VIDEOS

Astral Systems Spotlight Series - Ram Muller

An introduction to Astral’s VP of Strategic Development. After over 16 years of leadership roles in the medical isotopes and radiopharmaceuticals businesses, Ram decided to bring his credentials, knowledge and passion to the frontier of innovations in nuclear medicine: Astral Systems, and bring their science to the market.

Medical Isotope Shortage Explainer Video With Animated Graphics

Featuring Astral Systems’ Tom Haywood and Sarah Quinlan of Radiotherapy UK, this video was created as a supplement to a presentation held in the House of Parliament. The UK’s access to medical isotopes crucial in cancer diagnosis and treatment is alarmingly low, leading to longer waiting lists and limited access for those in need of life-saving care. Radiotherapy UK and Astral Systems are both organisations working in their own right to bring awareness to this issue and present solutions.

Project Titan, Radiation Safety Training Course

University of Bristol’s Professor Tom Scott and Hot Robotics’ Dave Megson-Smith are no strangers to safety protocol in hazardous environments.
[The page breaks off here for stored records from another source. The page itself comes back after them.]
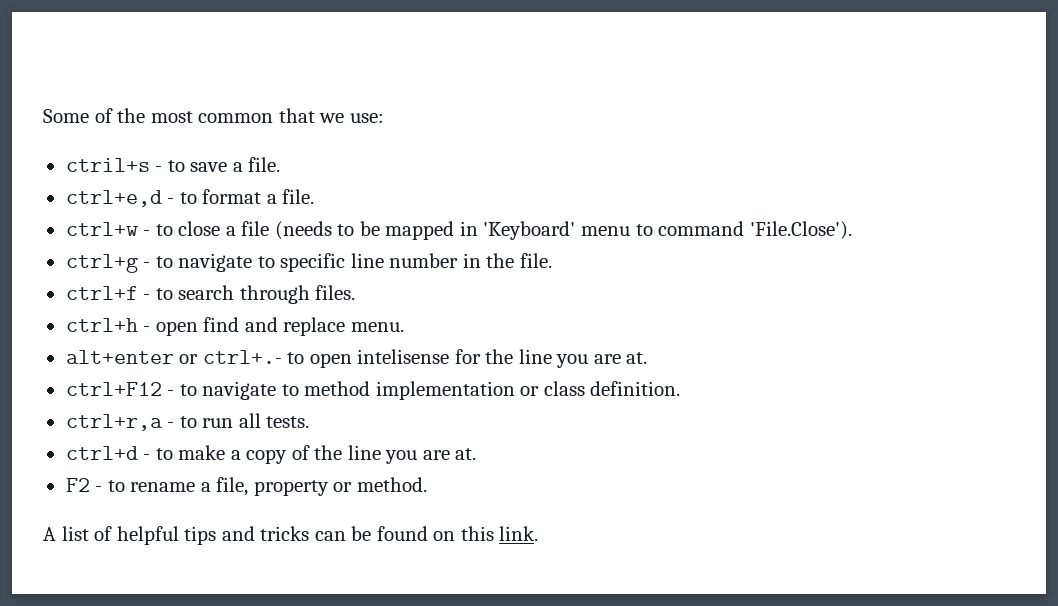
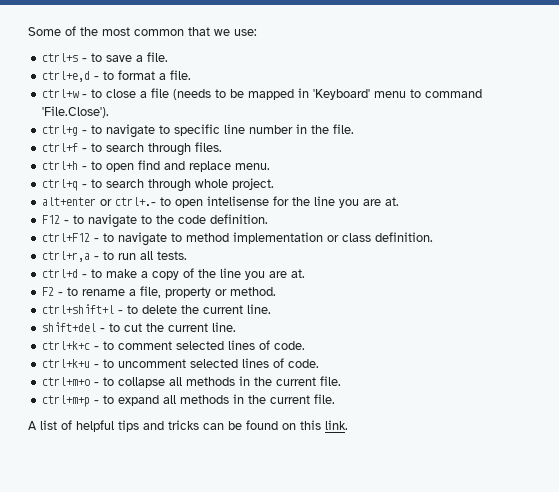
- ctril+s - to save a file.
+ ctrl+s - to save a file.
- ctrl+h - open find and replace menu.
+ ctrl+h - to open find and replace menu.
+ ctrl+q - to search through whole project.
+ F12 - to navigate to the code definition.
+ ctrl+shift+l - to delete the current line.
+ shift+del - to cut the current line.
+ ctrl+k+c - to comment selected lines of code.
+ ctrl+k+u - to uncomment selected lines of code.
+ ctrl+m+o - to collapse all methods in the current file.
+ ctrl+m+p - to expand all methods in the current file.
Unsatisfied with current procedures and programs, they decided to take matters into their own hands and develop a system built on extensive experience in the field that could be taught and deployed in a widespread and public-facing fashion.
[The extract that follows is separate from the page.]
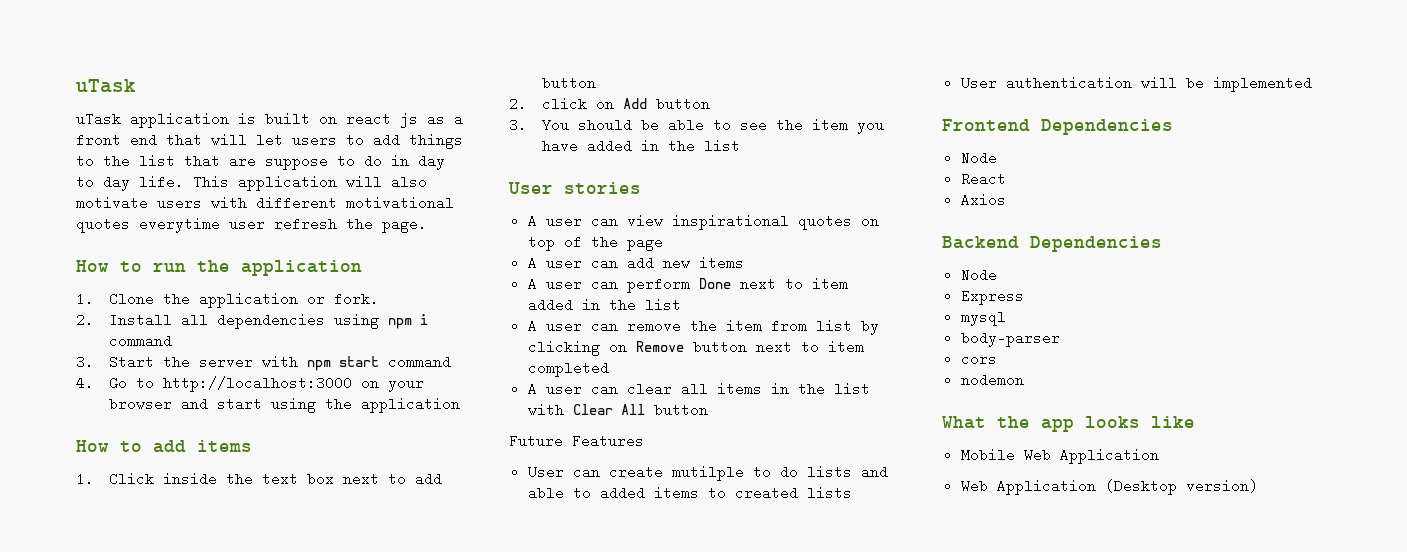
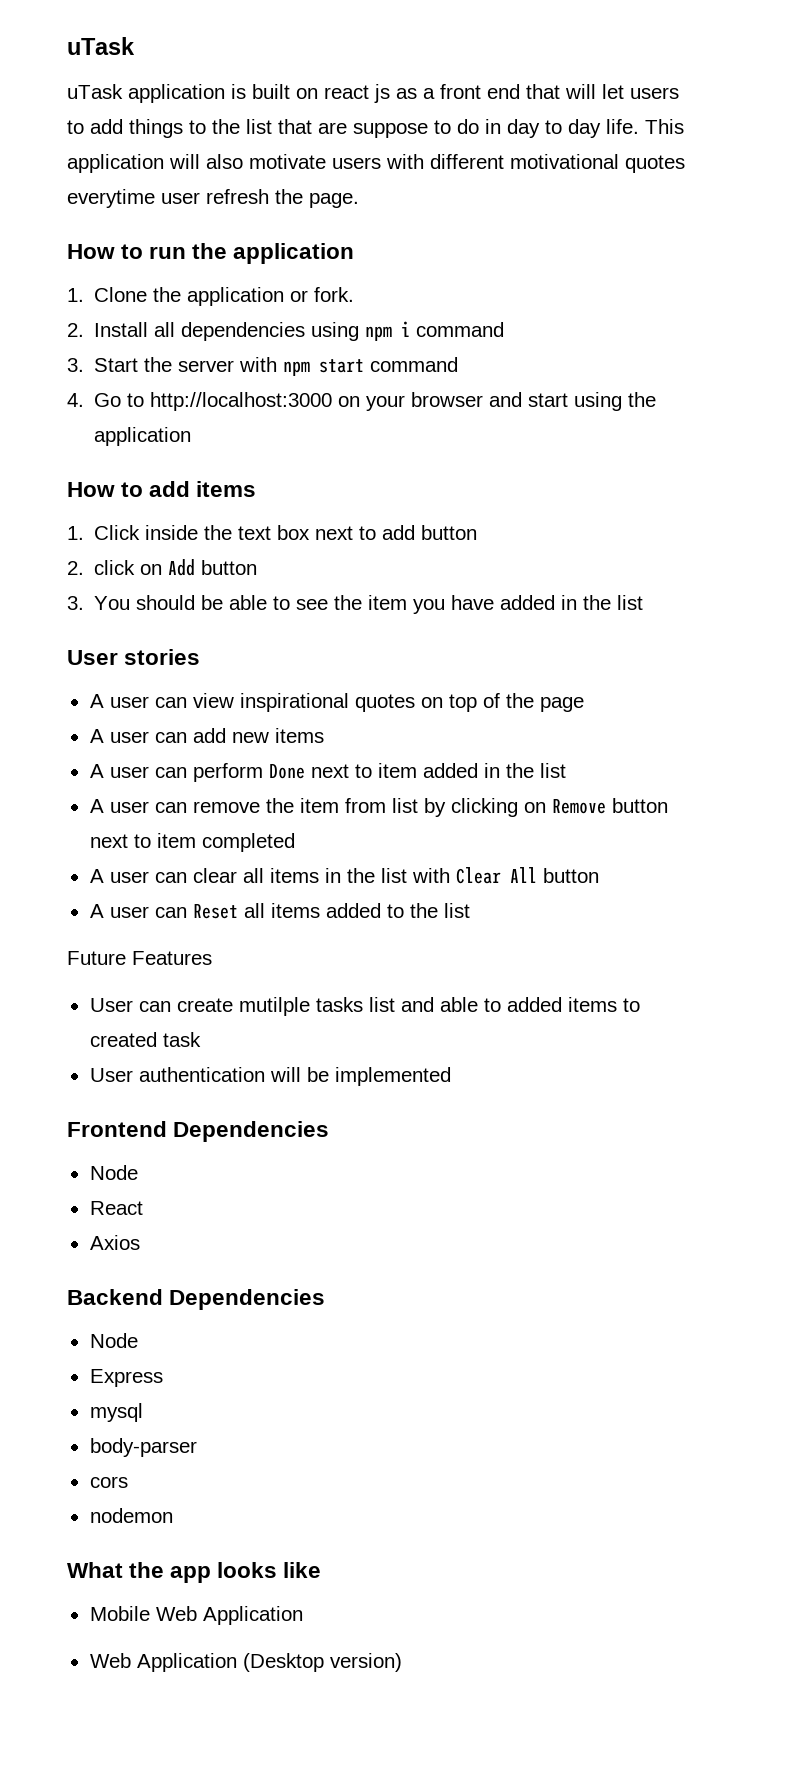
+ A user can Reset all items added to the list
- User can create mutilple to do lists and able to added items to created lists
+ User can create mutilple tasks list and able to added items to created task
Astral Systems Spotlight Series - Mahmoud Bakr 

Chief Scientist Mahmoud is an integral figure in Astrals groundbreaking technological developments. Renowned for his killer table tennis skills, Mahmoud challenges himself just as he challenges the science (or opponent) before him. It’s no wonder that he gets the results that he does with his approach to both science and to life, which, to Mahmoud, are one and the same. 

Can We Recycle the UK’s Nuclear Reactors?

Researcher Chris Hutson and PhD student Jarred Minards of The University of Bristol set out to combine innovative robotics systems with nuclear decommissioning processes to test new methods of in-situ graphite characterisation. Characterisation is a key step in determining how the graphite inside a nuclear reactor is treated after decommissioning, and crucially, if it can be recycled.